‘This monstrous injustice’: Colonial resistance to the Earl Grey famine immigration scheme

Jeff Kildea addressing the annual ceremony to honour those affected by the Great Irish Famine.
Photography by Trish Power.
Jeff Kildea’s address in Sydney on 16 August 2025 at Hyde Park Barracks for the annual ceremony to honour the memory of those affected by the Great Irish Famine.

I would like to thank the committee for inviting me to give the address today at this annual ceremony to honour the memory of those affected by the Great Irish Famine.

When I addressed this gathering in 2017, I spoke about my great-great grandmother Rose Fleming, who arrived in Sydney in July 1849 on the Lady Peel and whose name is inscribed on the monument. Today I want to pull back the focus and look more generally at the way in which the colonists in Australia responded to the influx of young women and girls who, during the Great Irish Famine, were brought to Australia from the workhouses of Ireland under arrangements known as the Earl Grey scheme.
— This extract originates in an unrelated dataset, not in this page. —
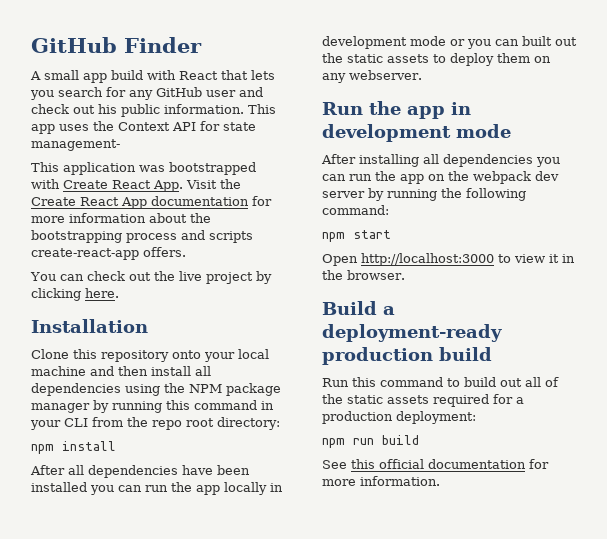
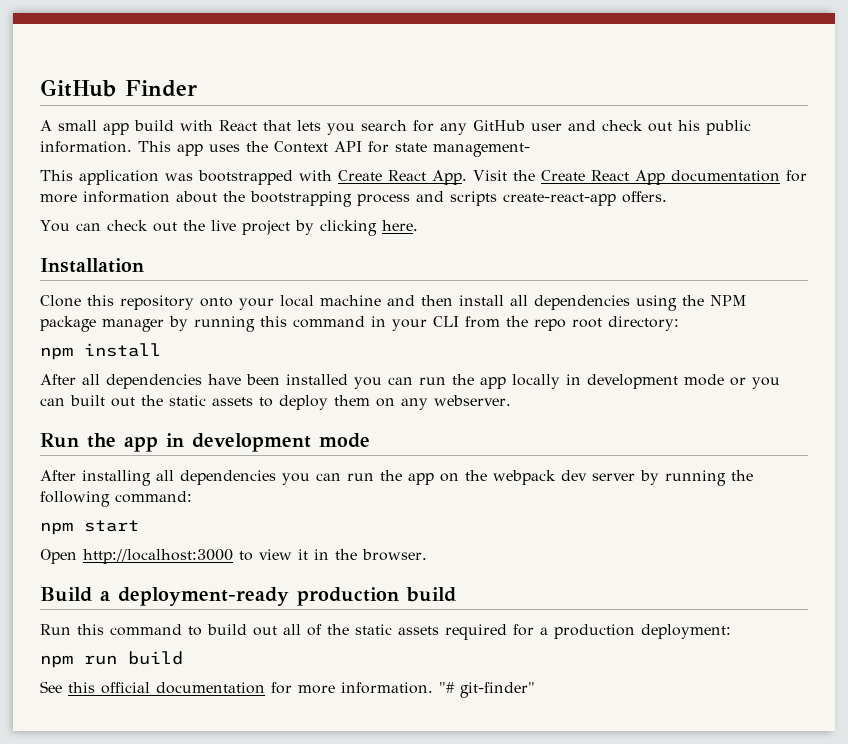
+ "# git-finder"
Remembering the Earl Grey immigrants. Photo by Trish Power.

Australia did not receive a large number of famine refugees compared to Britain or north America. Nevertheless, between 1848 and 1850, the Earl Grey scheme brought more than 4000 so-called Irish famine orphans to Sydney, Melbourne, and Adelaide. It was under that scheme that my great-great grandmother emigrated to this country, as did the forebears of many of you here today.

Few of us present at this ceremony have experienced famine or been forced to leave our native country in order simply to survive. Were we in that situation, we would no doubt hope that we would be made welcome in the country to which we fled. But in the case of the young women and girls brought out under the Earl Grey scheme, that was not always the case. Many colonists were not enamoured of the idea of thousands of poor, young Irish women and girls being brought out to the colonies.

For some it was purely a question of cost, as it was the colonists who in large part financed the scheme. They did not like the idea of subsidising wealthy Irish landowners by relieving them of the financial burden of maintaining these young women in the workhouses, which were funded through rates on their estates. For others, racial and religious prejudice was behind their opposition to the scheme. That the young women and girls were Irish was bad enough, but the fact that 90 per cent of those who came to Sydney and 80 per cent who went to Port Phillip were Catholics was intolerable for many.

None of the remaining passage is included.